Warning: This is a sad story about a 34-year-old woman, struggling to recover from addiction, who died in the storming of Congress on January 6. At first thought to have been trampled in the crush, it was later determined that her death resulted from an overdose of a stimulant, possibly her prescribed Adderall, a common amphetamine. More on that later.
As it turns out, she was also deeply involved in the QAnon conspiracy, apparently convinced she was doing her part to help save the country she loved from an evil cabal of liberal pedophiles who had stolen the Presidency. More on that later, too.
Here’s the article in the New York Times that first caught my attention. It’s focused on her political involvement, but it’s the recovery aspect that interested me.
Death of QAnon Follower at Capitol Leaves a Wake of Pain
In the way of cult members, the more energy and time she devoted to QAnon, the less effort she put into her relationships with family and friends. I suspect she wanted to avoid their skepticism, and after a while they may have wanted to avoid her rants on child sex trafficking at furniture stores. Most people find that sort of talk disturbing. To a believer, it represents a reality the rest of us can’t or won’t acknowledge. In their view, it’s everybody else who is deluded.
About Adderall: the family seems to think the medication was prescribed for a nervous disorder, and for a while at least, it helped. Given her history with substances, however, any use of an amphetamine should have been closely monitored for evidence of problems. No indication here that it was. She may well have taken more than was safe, including on the morning of January 6.
Adderall has been criticized as overprescribed, frequently for off-label uses. ‘Off-label’ simply means the drug was approved but not for the use you intend. It’s not uncommon; about one in five prescriptions is off-label. That’s a billion or so annually. Sounds like a lot, and it is.
Defenders argue that off-label prescribing is needed because the FDA approval process takes too long and costs too much. Off-label is a way to get around the delays and get the medication to patients right away. In some instances, that precious FDA stamp of approval never arrives, so doctors simply continue prescribing the drug, and patients keep on taking it. It isn’t an ideal situation. Still, it is what it is.

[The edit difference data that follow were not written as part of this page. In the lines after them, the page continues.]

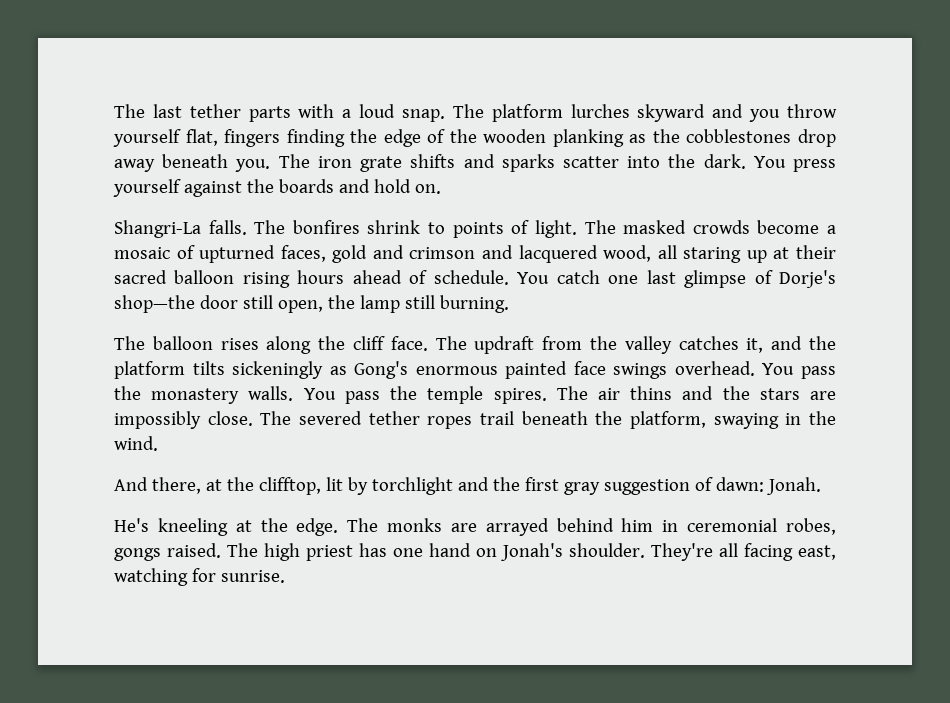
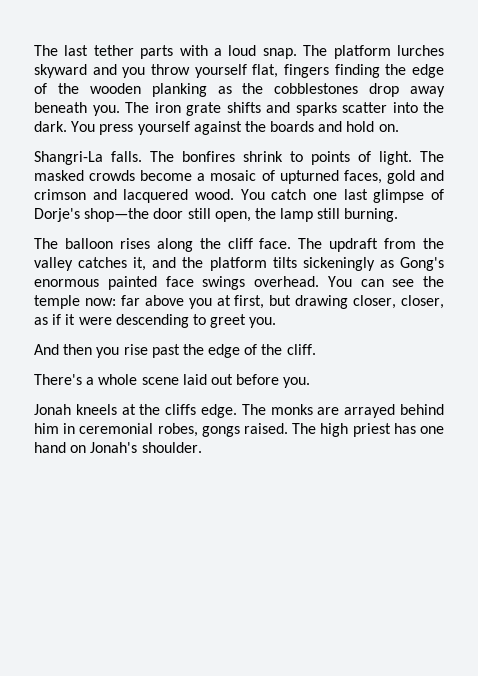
- The masked crowds become a mosaic of upturned faces, gold and crimson and lacquered wood, all staring up at their sacred balloon rising hours ahead of schedule.
+ The masked crowds become a mosaic of upturned faces, gold and crimson and lacquered wood.
- You pass the monastery walls. You pass the temple spires. The air thins and the stars are impossibly close. The severed tether ropes trail beneath the platform, swaying in the wind.
- And there, at the clifftop, lit by torchlight and the first gray suggestion of dawn: Jonah.
- He's kneeling at the edge.
+ You can see the temple now: far above you at first, but drawing closer, closer, as if it were descending to greet you.
+ And then you rise past the edge of the cliff.
+ There's a whole scene laid out before you.
+ Jonah kneels at the cliffs edge.
- They're all facing east, watching for sunrise.

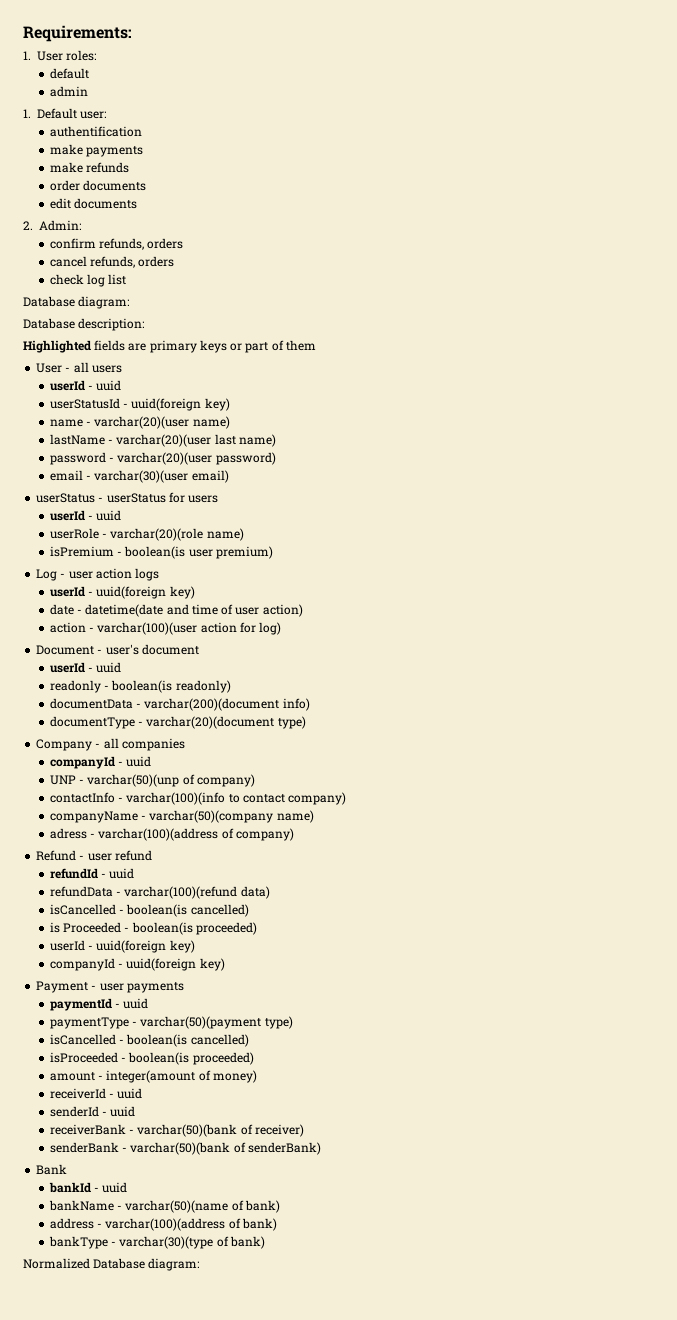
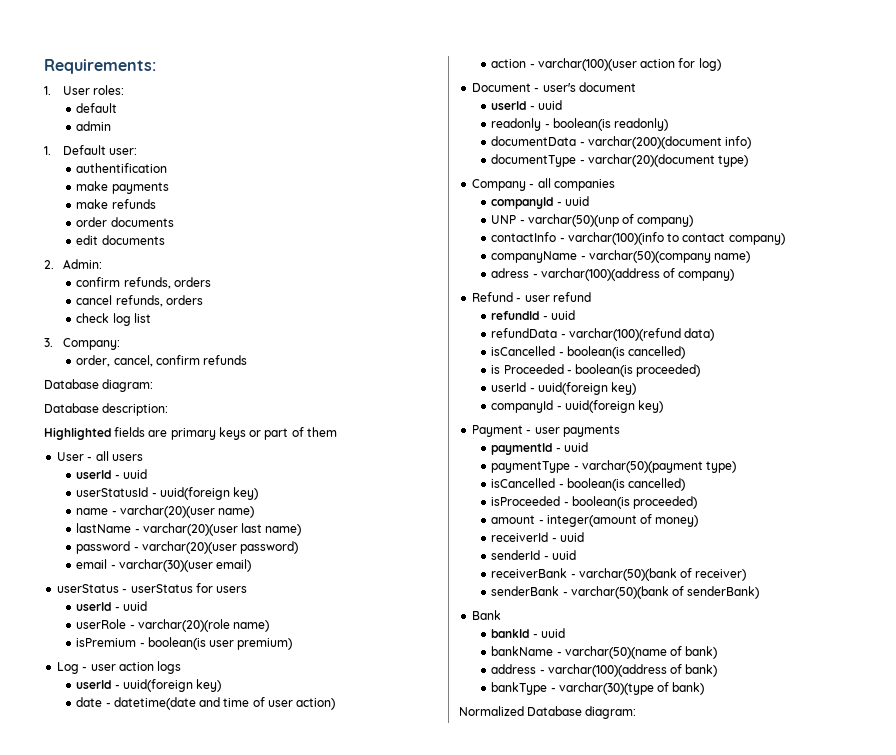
+ 3. Company:
+ order, cancel, confirm refunds

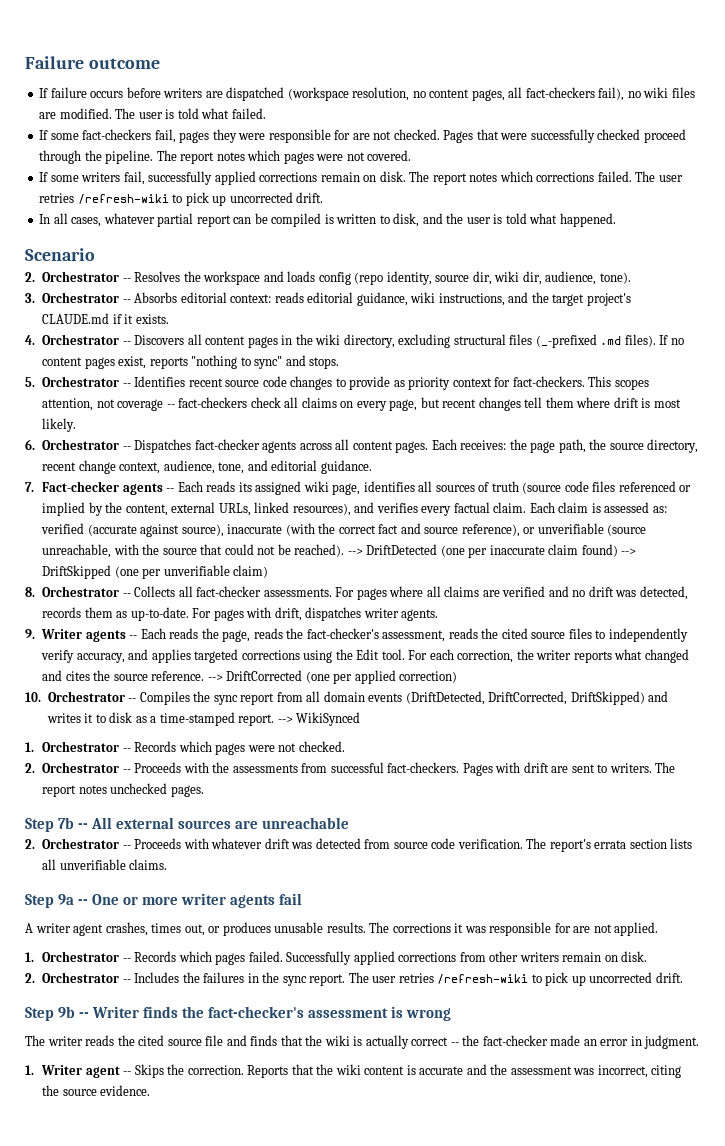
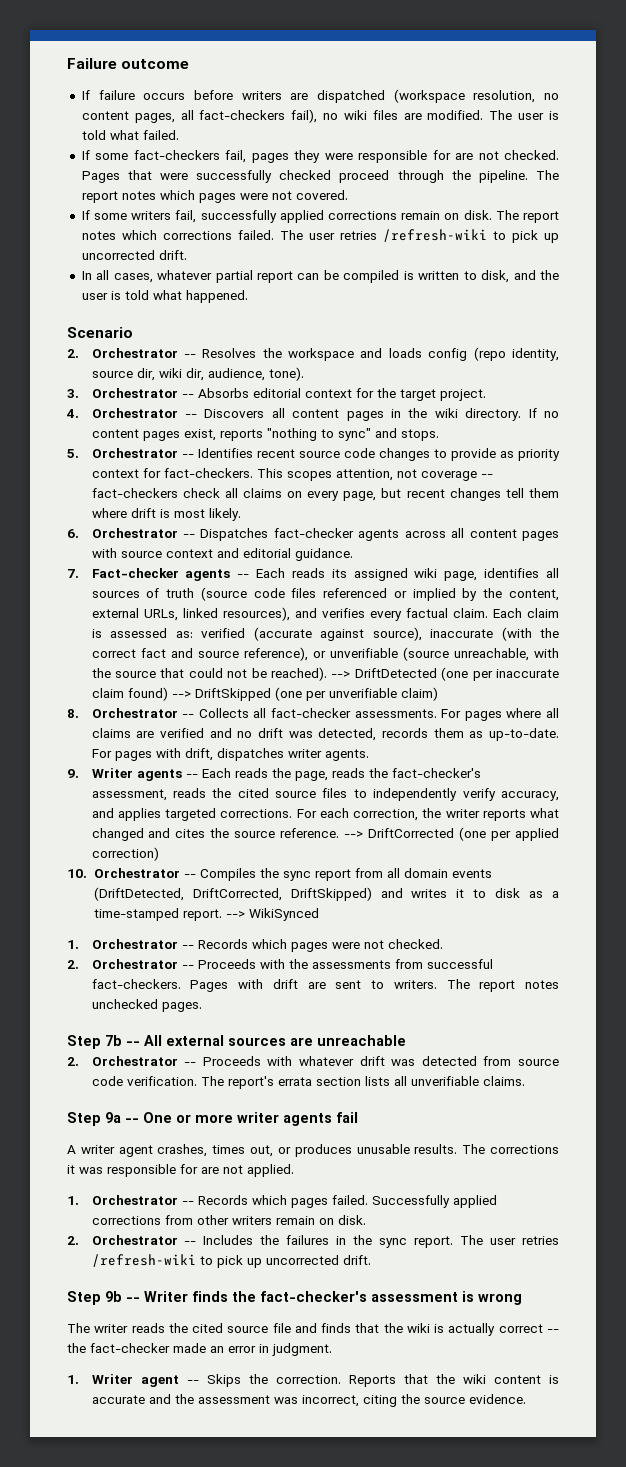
- 3. Orchestrator -- Absorbs editorial context: reads editorial guidance, wiki instructions, and the target project's CLAUDE.md if it exists.
+ 3. Orchestrator -- Absorbs editorial context for the target project.
- 4. Orchestrator -- Discovers all content pages in the wiki directory, excluding structural files (_-prefixed .md files).
+ 4. Orchestrator -- Discovers all content pages in the wiki directory.
- 6. Orchestrator -- Dispatches fact-checker agents across all content pages. Each receives: the page path, the source directory, recent change context, audience, tone, and editorial guidance.
+ 6. Orchestrator -- Dispatches fact-checker agents across all content pages with source context and editorial guidance.
- 9. Writer agents -- Each reads the page, reads the fact-checker's assessment, reads the cited source files to independently verify accuracy, and applies targeted corrections using the Edit tool.
+ 9. Writer agents -- Each reads the page, reads the fact-checker's assessment, reads the cited source files to independently verify accuracy, and applies targeted corrections.

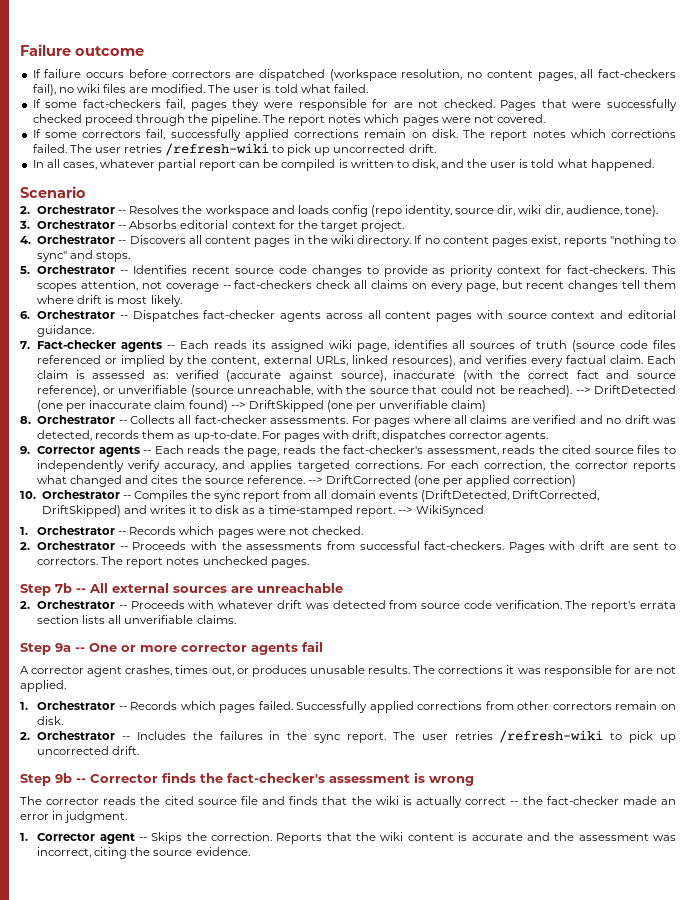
- If failure occurs before writers are dispatched (workspace resolution, no content pages, all fact-checkers fail), no wiki files are modified.
+ If failure occurs before correctors are dispatched (workspace resolution, no content pages, all fact-checkers fail), no wiki files are modified.
- If some writers fail, successfully applied corrections remain on disk.
+ If some correctors fail, successfully applied corrections remain on disk.
- For pages with drift, dispatches writer agents.
+ For pages with drift, dispatches corrector agents.
- 9. Writer agents -- Each reads the page, reads the fact-checker's assessment, reads the cited source files to independently verify accuracy, and applies targeted corrections.
+ 9. Corrector agents -- Each reads the page, reads the fact-checker's assessment, reads the cited source files to independently verify accuracy, and applies targeted corrections.
- For each correction, the writer reports what changed and cites the source reference.
+ For each correction, the corrector reports what changed and cites the source reference.
- Pages with drift are sent to writers.
+ Pages with drift are sent to correctors.
- Step 9a -- One or more writer agents fail
+ Step 9a -- One or more corrector agents fail
- A writer agent crashes, times out, or produces unusable results.
+ A corrector agent crashes, times out, or produces unusable results.
- Successfully applied corrections from other writers remain on disk.
+ Successfully applied corrections from other correctors remain on disk.
- Step 9b -- Writer finds the fact-checker's assessment is wrong
+ Step 9b -- Corrector finds the fact-checker's assessment is wrong
- The writer reads the cited source file and finds that the wiki is actually correct -- the fact-checker made an error in judgment.
+ The corrector reads the cited source file and finds that the wiki is actually correct -- the fact-checker made an error in judgment.
- 1. Writer agent -- Skips the correction.
+ 1. Corrector agent -- Skips the correction.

Back to the pedophilia angle: this is a common theme in a number of different conspiracy theories. Best explanation is that few other things have the necessary shock value. That’s important if you want to draw an audience. The notion of organized rings of powerful people trafficking in children is one of the few outrages that retains its power to shock people.
Don’t forget, conspiracy theories have to compete for attention. “What are you gonna do to make them seem worse?” said one expert. “I offer you pedophilia.”
Conspiracy theories don’t need to make much sense so long as the audience finds them scary enough. That fear is then reinforced once the newcomer locates and bonds with others who feel the same way.
The woman who died on January 6 was described as those who knew her as being ‘mostly’ sober since she left rehab. I’m never sure what that means – anything from brief lapses to forced abstinence (“I was in jail”). She probably felt Adderall didn’t count because it was prescribed. A common mistake.
Last but not least, I should mention the tendency of some recovering folks to get way overinvolved in certain groups and activities as a way to distract themselves from drug use. Dr. Pursch described this line of thinking as, anything worth doing is worth doing to excess. I recently heard a therapist describe a recovering patient as “Crossfit Crazy”, in terms of over-exercise to the point of injury. I imagine some of what gets called ‘Internet addiction’ is really just folks in recovery going overboard with their online life.
Here we had a woman with unstable sobriety, an obsession with a conspiracy theory, and a questionable medication regimen. Given the circumstances, I can’t see any responsible therapist advising her to head off to Washington DC, join up with a mob, and storm the US Capitol. Yet that’s exactly what she did.
Why? I’m afraid we’ll never know.
By the way, she’d often talked of her desire to become a counselor and help others. A colleague of mine summed it up: “I think her heart was in the right place. It was her brain that got lost.”